By naming the donor’s estate as beneficiary, the donor’s will can provide greater specificity than is available on the IRA administrator’s standard beneficiary designation form. However, there are potential adverse tax consequences in naming the donor’s estate as death beneficiary with the donor’s will directing the executor to pay a specific amount to a charity. Such a designation has been considered in some cases to be a liquidation of the IRA equal to the dollar amount distributed. That would mean the donor’s estate would be liable for income tax on that dollar amount. In the case of a carefully drafted estate plan that pays all charitable distributions with assets like the income from an IRA, the estate should be entitled to an offsetting income tax charitable deduction on the donor’s final tax return. Such a plan requires the donor to engage competent counsel to get the desired result.

Instead of adding a provision to the will, the donor’s lawyer could draft a customized beneficiary designation to provide a specific dollar amount to charity and other instructions that are not available on the standard beneficiary designation form. This approach can avoid tax problems for the donor’s estate. However, the plan administrator may not accept customized beneficiary designations or may only do so for preferred accounts with high account balances.

Spousal Consent

Under federal law, spousal consent is not necessary to name an IRA beneficiary. However, spouses may have rights under state law. For example, if you live in a community or marital property state, spousal consent is generally required to name someone other than the spouse as the beneficiary of an IRA. Those states are Alaska, Arizona, California, Idaho, Louisiana, Nevada, New Mexico, Texas, Washington, and Wisconsin.

401(k), 403(b), and other workplace retirement account beneficiary rules are different from IRA beneficiary rules. A federal law, the Employee Retirement Income Security Act (ERISA), governs most of these workplace retirement accounts. The spouse of an owner of a workplace retirement account is automatically entitled to receive 50 percent of the account on the death of the plan owner, regardless of what the beneficiary designation says. A properly executed spousal waiver is required if the plan owner designates more than 50% of the account to go to charity or other beneficiaries.

A donor’s intent to leave IRA or 401(k) assets to charity could be defeated without a spousal waiver in the situations described above. Only the donor, with advice from advisors or the plan administrator, can determine if and when a spousal waiver is required. Beneficiary designation marketing should caution donors that spousal consent may be required in some cases.

Conclusion

The beneficiary designation is touted as the “easy” planned gift, but there are pitfalls that are important to avoid. Provide as much guidance as you can to inform donors how to make your charity the beneficiary of their retirement accounts and IRAs. This article has not even touched on the obstacles that charities face in claiming and collecting realized gifts from retirement accounts and IRAs. That challenge will be the subject of a future article.

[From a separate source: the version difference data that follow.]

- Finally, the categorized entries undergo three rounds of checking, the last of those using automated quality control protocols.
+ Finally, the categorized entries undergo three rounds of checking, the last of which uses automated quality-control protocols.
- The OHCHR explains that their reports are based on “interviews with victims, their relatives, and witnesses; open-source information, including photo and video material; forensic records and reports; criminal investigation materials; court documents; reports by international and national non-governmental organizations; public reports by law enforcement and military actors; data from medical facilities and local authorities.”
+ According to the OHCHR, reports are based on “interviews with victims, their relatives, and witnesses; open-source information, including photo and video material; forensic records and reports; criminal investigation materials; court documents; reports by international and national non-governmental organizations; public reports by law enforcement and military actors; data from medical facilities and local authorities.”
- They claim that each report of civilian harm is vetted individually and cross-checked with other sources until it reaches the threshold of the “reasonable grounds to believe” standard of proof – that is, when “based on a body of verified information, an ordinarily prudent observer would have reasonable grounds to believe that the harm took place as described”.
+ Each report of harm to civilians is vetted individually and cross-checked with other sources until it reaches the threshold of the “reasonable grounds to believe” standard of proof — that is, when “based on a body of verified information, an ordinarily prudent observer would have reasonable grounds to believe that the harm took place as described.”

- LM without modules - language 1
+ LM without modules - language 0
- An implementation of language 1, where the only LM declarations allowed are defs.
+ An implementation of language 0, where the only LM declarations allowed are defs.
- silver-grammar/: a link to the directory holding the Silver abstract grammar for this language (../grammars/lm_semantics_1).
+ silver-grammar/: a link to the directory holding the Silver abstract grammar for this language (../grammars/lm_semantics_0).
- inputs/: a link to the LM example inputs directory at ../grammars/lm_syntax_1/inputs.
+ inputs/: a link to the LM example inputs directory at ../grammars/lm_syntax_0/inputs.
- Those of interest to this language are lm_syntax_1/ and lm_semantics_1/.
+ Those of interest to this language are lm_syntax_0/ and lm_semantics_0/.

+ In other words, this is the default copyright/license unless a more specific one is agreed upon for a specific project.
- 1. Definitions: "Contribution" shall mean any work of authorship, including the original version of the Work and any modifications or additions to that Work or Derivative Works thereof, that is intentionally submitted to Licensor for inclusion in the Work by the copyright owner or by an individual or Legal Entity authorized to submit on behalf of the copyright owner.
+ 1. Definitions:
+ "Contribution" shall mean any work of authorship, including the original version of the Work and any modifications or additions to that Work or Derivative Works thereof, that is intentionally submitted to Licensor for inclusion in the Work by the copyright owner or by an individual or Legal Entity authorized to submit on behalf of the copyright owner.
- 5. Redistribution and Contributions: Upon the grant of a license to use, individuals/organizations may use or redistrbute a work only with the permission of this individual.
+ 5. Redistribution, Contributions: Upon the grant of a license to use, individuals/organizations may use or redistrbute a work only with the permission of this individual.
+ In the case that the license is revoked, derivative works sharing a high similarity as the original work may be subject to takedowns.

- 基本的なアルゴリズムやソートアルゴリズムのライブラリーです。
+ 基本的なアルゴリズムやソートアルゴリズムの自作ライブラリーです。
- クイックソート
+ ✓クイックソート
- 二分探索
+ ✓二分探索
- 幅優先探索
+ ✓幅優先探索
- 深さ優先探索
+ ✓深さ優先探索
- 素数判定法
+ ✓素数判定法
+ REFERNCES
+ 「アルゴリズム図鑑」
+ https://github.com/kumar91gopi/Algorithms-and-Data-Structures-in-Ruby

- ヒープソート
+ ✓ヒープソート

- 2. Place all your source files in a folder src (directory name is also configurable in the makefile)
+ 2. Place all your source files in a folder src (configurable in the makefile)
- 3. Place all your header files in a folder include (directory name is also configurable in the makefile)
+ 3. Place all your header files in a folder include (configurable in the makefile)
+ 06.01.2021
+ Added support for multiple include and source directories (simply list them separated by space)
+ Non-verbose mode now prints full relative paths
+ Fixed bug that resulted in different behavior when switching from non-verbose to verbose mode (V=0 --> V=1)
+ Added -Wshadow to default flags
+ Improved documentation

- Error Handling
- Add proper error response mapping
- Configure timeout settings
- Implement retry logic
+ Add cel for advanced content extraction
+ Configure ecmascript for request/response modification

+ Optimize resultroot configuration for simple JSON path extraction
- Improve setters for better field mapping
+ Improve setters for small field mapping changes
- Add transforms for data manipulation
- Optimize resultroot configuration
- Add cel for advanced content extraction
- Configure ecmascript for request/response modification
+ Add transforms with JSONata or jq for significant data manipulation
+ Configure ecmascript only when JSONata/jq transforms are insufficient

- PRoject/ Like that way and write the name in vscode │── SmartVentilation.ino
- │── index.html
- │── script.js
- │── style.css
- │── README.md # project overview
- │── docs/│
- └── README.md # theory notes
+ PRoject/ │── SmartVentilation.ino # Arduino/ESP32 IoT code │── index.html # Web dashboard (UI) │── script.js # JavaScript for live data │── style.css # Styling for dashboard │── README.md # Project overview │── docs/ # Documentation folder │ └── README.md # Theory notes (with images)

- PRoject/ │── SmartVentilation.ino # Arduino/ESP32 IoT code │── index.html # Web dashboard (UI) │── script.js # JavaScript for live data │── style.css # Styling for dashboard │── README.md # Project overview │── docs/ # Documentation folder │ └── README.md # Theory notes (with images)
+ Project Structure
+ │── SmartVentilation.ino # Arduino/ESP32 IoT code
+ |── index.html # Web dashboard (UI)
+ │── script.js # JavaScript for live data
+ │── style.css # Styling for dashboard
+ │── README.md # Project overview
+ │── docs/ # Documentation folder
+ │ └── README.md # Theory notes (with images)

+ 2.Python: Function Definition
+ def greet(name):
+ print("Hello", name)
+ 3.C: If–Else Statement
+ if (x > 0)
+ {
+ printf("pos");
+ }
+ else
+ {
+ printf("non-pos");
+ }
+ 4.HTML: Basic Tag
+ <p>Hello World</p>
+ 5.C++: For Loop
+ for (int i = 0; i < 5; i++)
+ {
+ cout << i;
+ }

PG Calc’s Consulting Department can answer follow-up questions raised by this article. We look forward to hearing from you!

Comments

Part 2 could be discussion of how charities can retrieve proceeds.  We've run in to alot of problems recently, and there don't seem to be any easy fixes.  Jon Tidd recently spoke to that, but the practical realities are far from perfect and charities should be aware of these in advance.